Only limited data are available on chromosomes specifically involved in prostatic tumour progression. This study has evaluated the cytogenetic status of primary prostatic carcinomas, local tumour recurrences, and distant metastases, representing different time points in prostatic tumour progression. Interphase in situ hybridization (ISH) was applied with a set of (peri) centromeric DNA probes, specific for chromosomes 1, 7, 8 and Y, to routinely processed tissue sections of 73 tumour specimens from 32 patients.

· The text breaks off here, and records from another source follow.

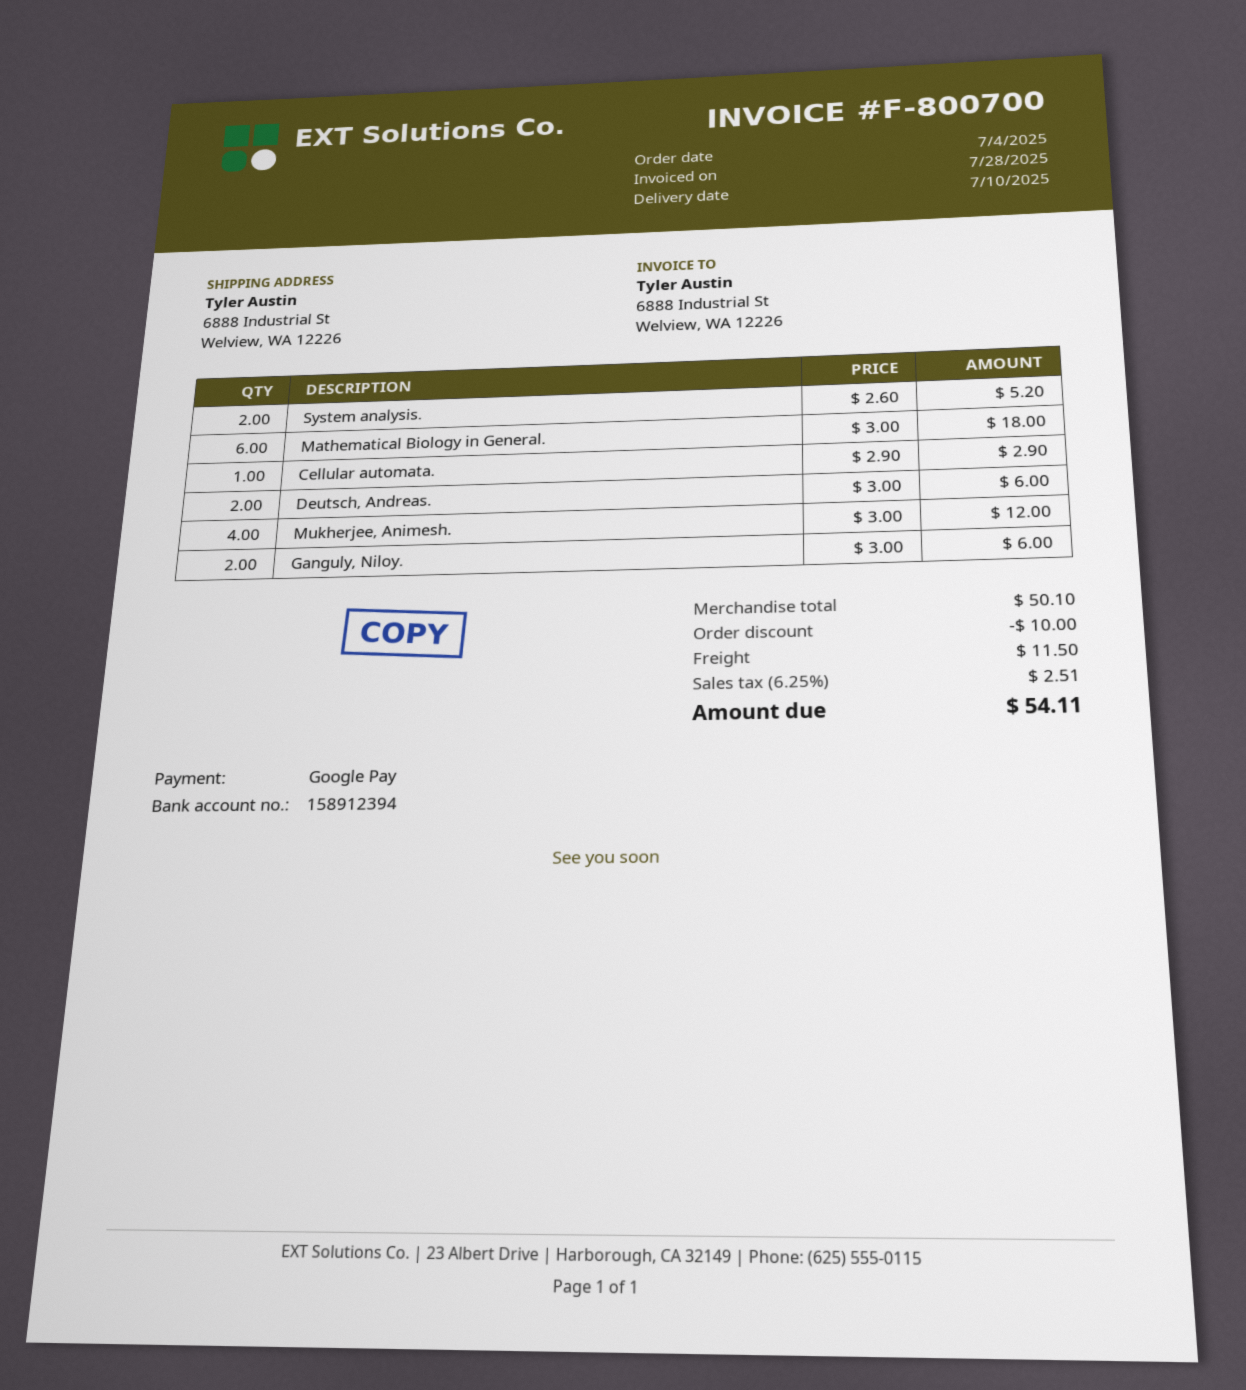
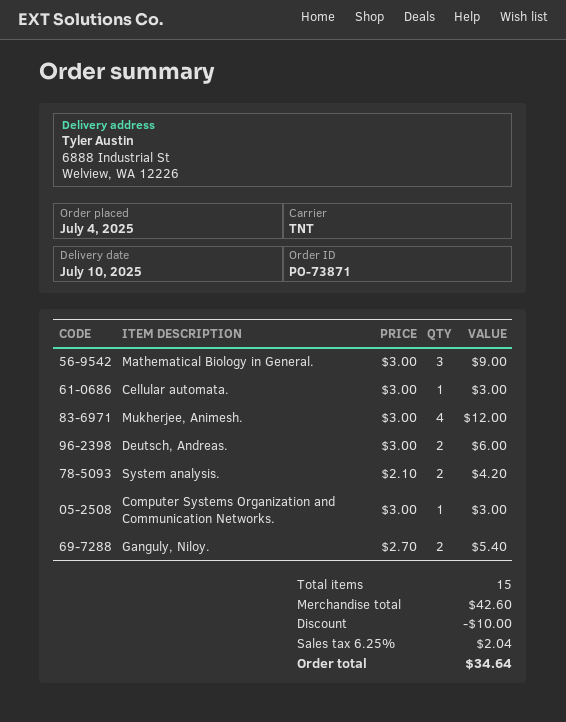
System analysis.: 2 x 2.60 = 5.20 -> 2 x 2.10 = 4.20
Mathematical Biology in General.: 6 x 3.00 = 18.00 -> 3 x 3.00 = 9.00
Cellular automata.: 1 x 2.90 = 2.90 -> 1 x 3.00 = 3.00
Ganguly, Niloy.: 2 x 3.00 = 6.00 -> 2 x 2.70 = 5.40
Computer Systems Organization and Communication Networks.: none -> 1 x 3.00 = 3.00
subtotal: 50.10 -> 42.60
shipping: 11.50 -> none
tax: 6.25% = 2.51 -> 6.25% = 2.04
total: 54.11 -> 34.64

Longitudinal evaluation was possible in 11 cases with local recurrence and nine cases with distant metastases. The remaining 12 patients showed no evidence of local recurrence or distant metastasis after radical prostatectomy on follow-up (mean 60.5 months) and served as a reference. Numerical aberrations of at least one chromosome were found in 27 per cent of the local recurrences and 56 per cent of the distant metastases. In decreasing order of frequency, +8, +7, and -Y were observed in the recurrences and +8, +7, -Y, and +1 in the distant metastases. Evaluation of the corresponding primary tumour tissue of the recurrence group showed numerical aberrations in 45 per cent of cases. The aberrations found were, in decreasing order of frequency, -Y, +7, and +8. In the concomitant primary tumour tissue of the distant metastasis group, numerical aberrations were detected in 67 per cent of cases. The aberrations most frequently encountered were +8, -Y, followed by +7. In four cases, a concordance was found between the primary tumour and its recurrence or distant metastasis. Discrepancies might have been caused by cytogenetic heterogeneity. Comparison of the primary tumour tissue of the reference, the recurrence, and the distant metastasis groups showed a significant increase for the percentage of cases with numerical aberrations (Ptrend = 0.02). Likewise, a trend was seen for gain of chromosome 7 and/or 8 (Ptrend < 0.05). The number of DNA aneuploid tumours also increased in these different groups (Ptrend = 0.03). These data suggest that cancers which recur in time display an intermediate position between tumours of disease-free patients and metastatic cancers.